The Island of Shame is a discomforting read, especially for British and American readers who will probably find themselves cringing at the well-documented account of the deceit and inhumanity, not only of their forbears in the past, but also of policymakers today. For many years, now the Chagossians have been fighting an uphill battle to obtain justice through the courts. Verdicts in the English courts had gone in favour of the Chagossians in 2000, 2006 and 2007 until the House of Lords overturned them all and ruled in favour of the British government. The Chagossians have now petitioned the European Court of Human Rights. Possibly as a pre-emptive action in case they win at the European Court, the last Labour government declared the Chagos Archipelago a ‘marine protection area’, which would restrict fishing and therefore human re-settlement. The Chagossians have had to take legal action against this ‘green’ initiative as well.”

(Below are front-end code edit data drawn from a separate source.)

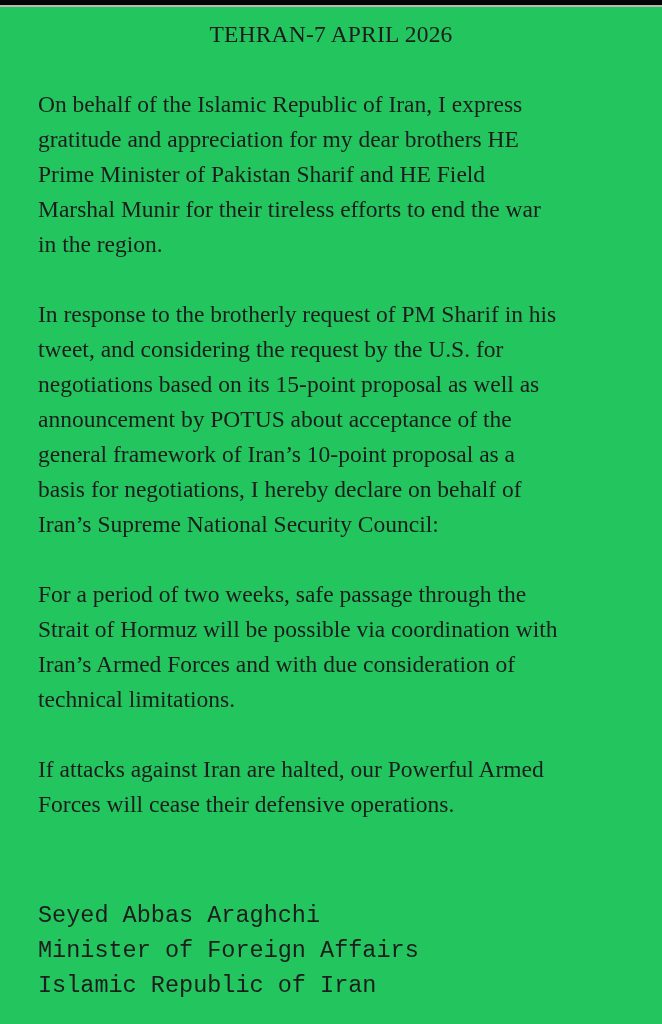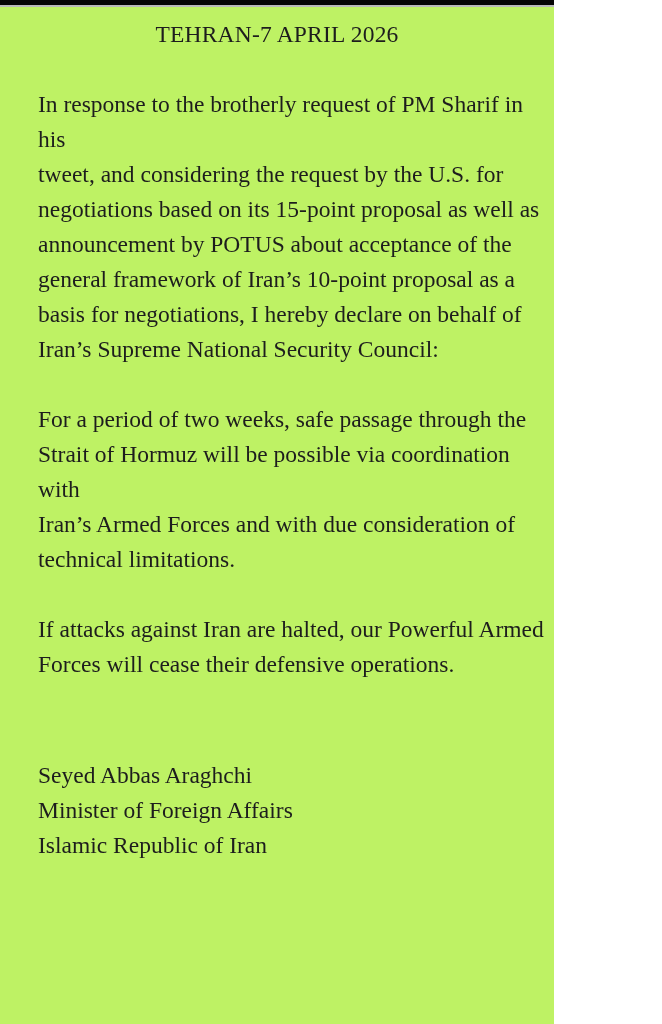--- a/index.html
+++ b/index.html
@@ -9,9 +9,9 @@
   }
   .page {
     position: relative;
-    width: 554px;
+    width: 662px;
     height: 1024px;
-    background: #bef264;
+    background: #22c55e;
     overflow: hidden;
     font-family: "Liberation Serif", "DejaVu Serif", serif;
     color: #1d1d1d;

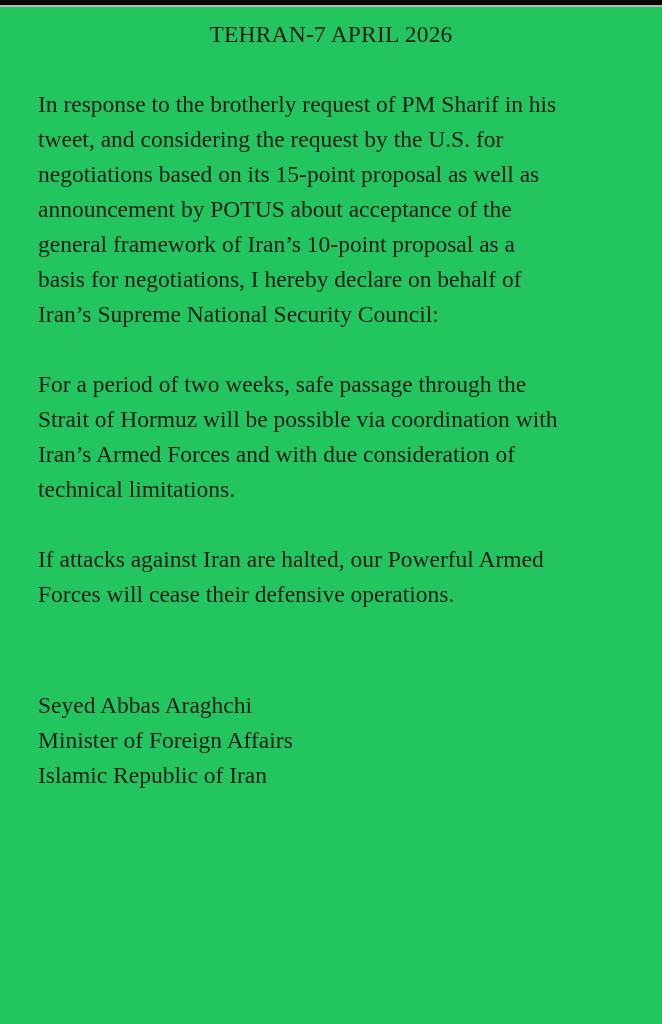--- a/index.html
+++ b/index.html
@@ -49,6 +49,11 @@
   <div class="top-bar"></div>
   <div class="doc">
     <div class="dateline">TEHRAN-7 APRIL 2026</div>
+    <p class="para">On behalf of the Islamic Republic of Iran, I express
+gratitude and appreciation for my dear brothers HE
+Prime Minister of Pakistan Sharif and HE Field
+Marshal Munir for their tireless efforts to end the war
+in the region.</p>
     <p class="para">In response to the brotherly request of PM Sharif in his
 tweet, and considering the request by the U.S. for
 negotiations based on its 15-point proposal as well as

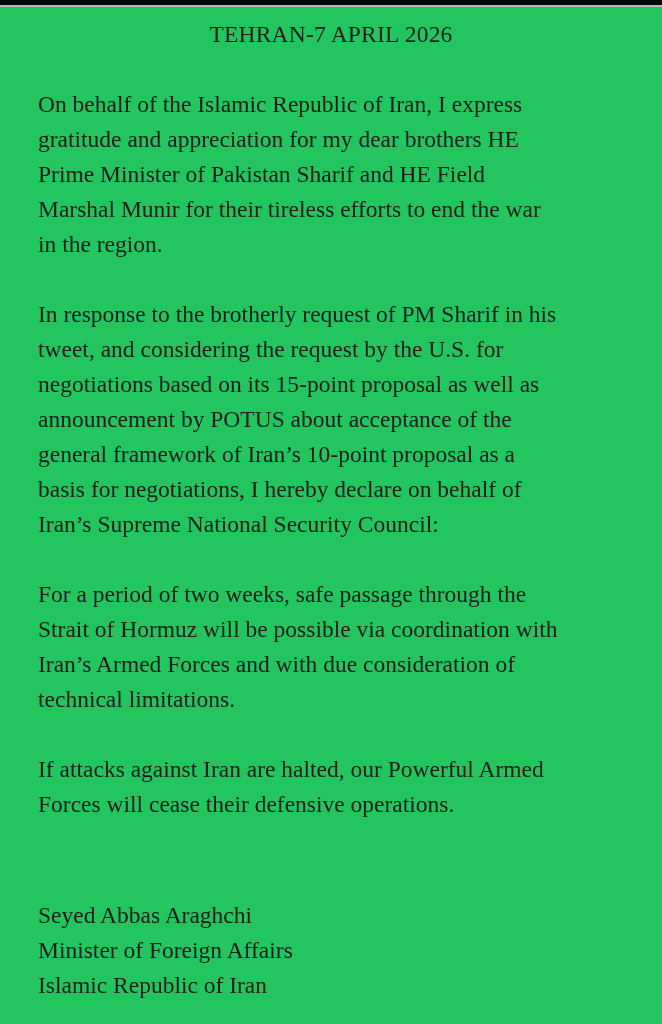--- a/index.html
+++ b/index.html
@@ -40,6 +40,7 @@
   .signature {
     margin: 76px 0 0 0;
     white-space: pre-line;
+    font-family: Liberation Mono, monospace;
   }
 </style>
 </head>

Silicon Valley’s exceptionalism
Reuters Breakingviews’ Rob Cox takes on the myth that America’s high-tech business leaders operate according to higher moral standards than their counterparts in other industries.

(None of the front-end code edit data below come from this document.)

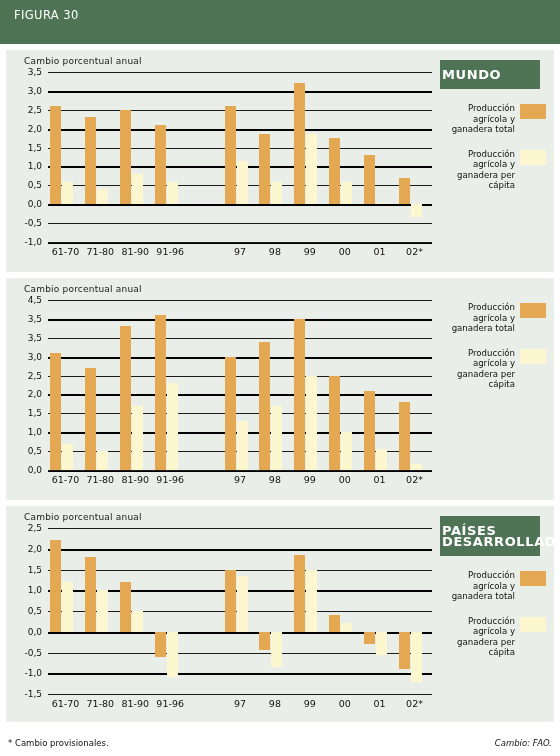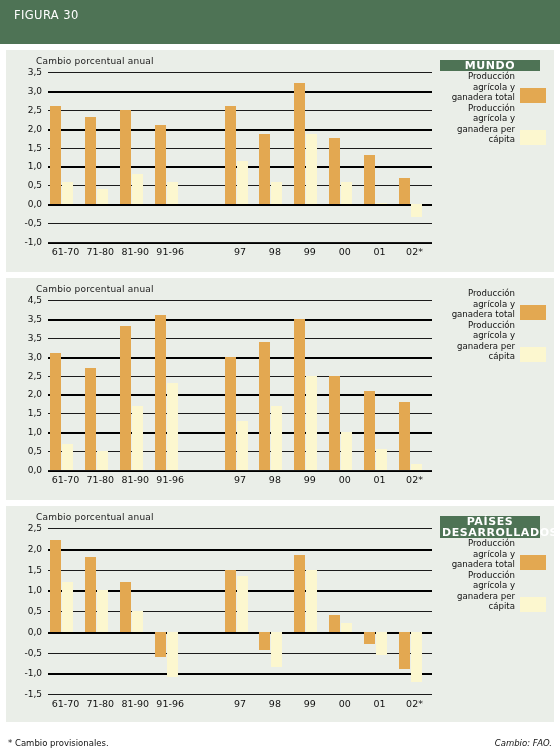--- a/index.html
+++ b/index.html
@@ -31,7 +31,7 @@
 
   .axis-title{
     position:absolute;left:18px;top:6px;
-    font-size:9px;color:#1a1a1a;letter-spacing:.2px;margin-left:12px;
+    font-size:9px;color:#1a1a1a;letter-spacing:.2px;
   }
 
   

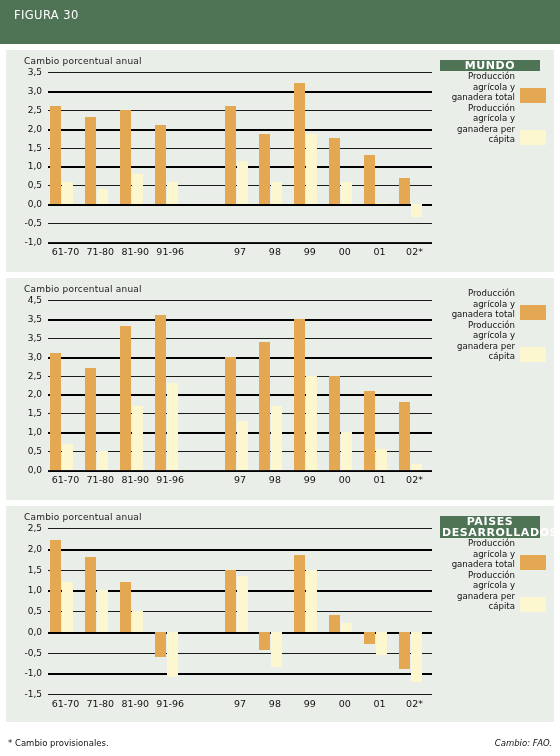--- a/index.html
+++ b/index.html
@@ -86,8 +86,8 @@
   }
   .legend-badge{
     background:#4e7355;color:#fff;
-    font-size:11px;font-weight:700;letter-spacing:.6px;
-    text-align:center;padding:0 2px;
+    font-size:13px;font-weight:700;letter-spacing:.6px;
+    padding:9px 2px;
     line-height:11px;
     width:100px;margin-left:6px;
     box-sizing:border-box;

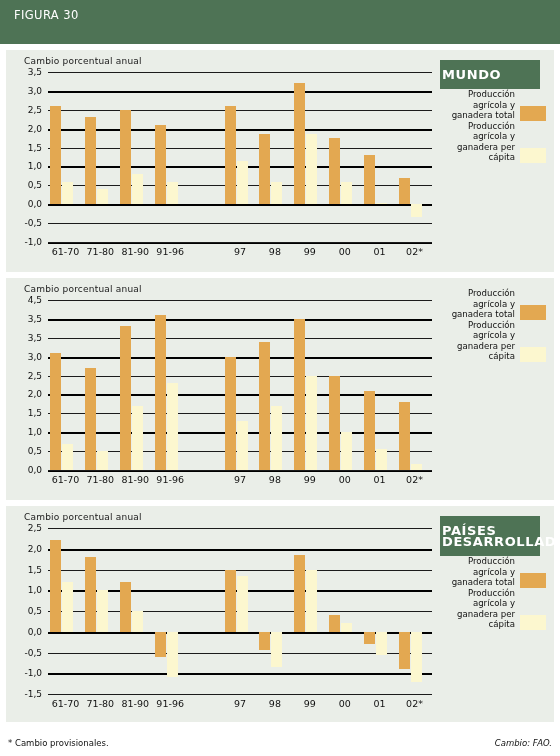--- a/index.html
+++ b/index.html
@@ -93,7 +93,8 @@
     box-sizing:border-box;
   }
   .legend-row{
-    display:flex;align-items:flex-end;
+    display:flex;align-items:flex-start;
+    margin-top:14px;
   }
   .legend-row .txt{
     flex:1;text-align:right;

“The original robber barons had decent intentions when they built railroads to connect America’s emerging cities and drilled oil wells that fueled the nation’s growth, but their empires still needed to be regulated, reined in, and in some cases broken up by vigilant watchdogs. Lofty words and ideals are fine for motivating employees and even for spurring sales, but they can also serve as cover for motives that clash with the broader interests of consumers and society. We need more than fancy promises in IPO prospectuses to ensure that the rise of the Silicon Valley engineer is good for the world.”

History’s limits
Oxfam’s Sally Baden suggests Ha-Joon Chang’s new book on agricultural policy focuses so much on lessons from the past that it neglects some fast-evolving new realities.
“We have moved from a situation of a lack of both public and private investment in agriculture to private funds actively seeking opportunities in developing country agriculture. But quite often this investment is driven by biofuels mandates, lack of other investment opportunities, the promise of increasing land values or by food-importing countries’ and companies’ concern with security of supplies of food and commodities, rather than the concerns of long-term agricultural development. Governments need to responsibly promote and regulate this investment with an eye to its consequences for small–scale farmers and national food security. European governments need to stop providing indirect incentives for landgrabbing and developing country governments need to provide adequate safeguards – for both people and the environment – from predatory or speculative investment.”

Drug money
Global Financial Integrity’s EJ Fagan argues that transnational drug syndicates’ huge financial resources do not “just magically disappear into the criminal underworld,” which means they end up in the global banking system.
“We can’t expect to curtail 100% of all money laundering by organized crime syndicates. However, we can do a much better job than we are currently doing. A report by [the United Nations Office of Drugs] finds that less than 1% (probably around .02%) of laundered money is seized and frozen. This is a laughably low number. It is too cheap and too easy for drug lords to move their drug money into Western banks. If we were to increase that number to, say, 5%, drug lords would be looking over their shoulders a lot more often. They would have more trouble operating large, complex organizations. Central American law enforcement would be much more able to beat them back.”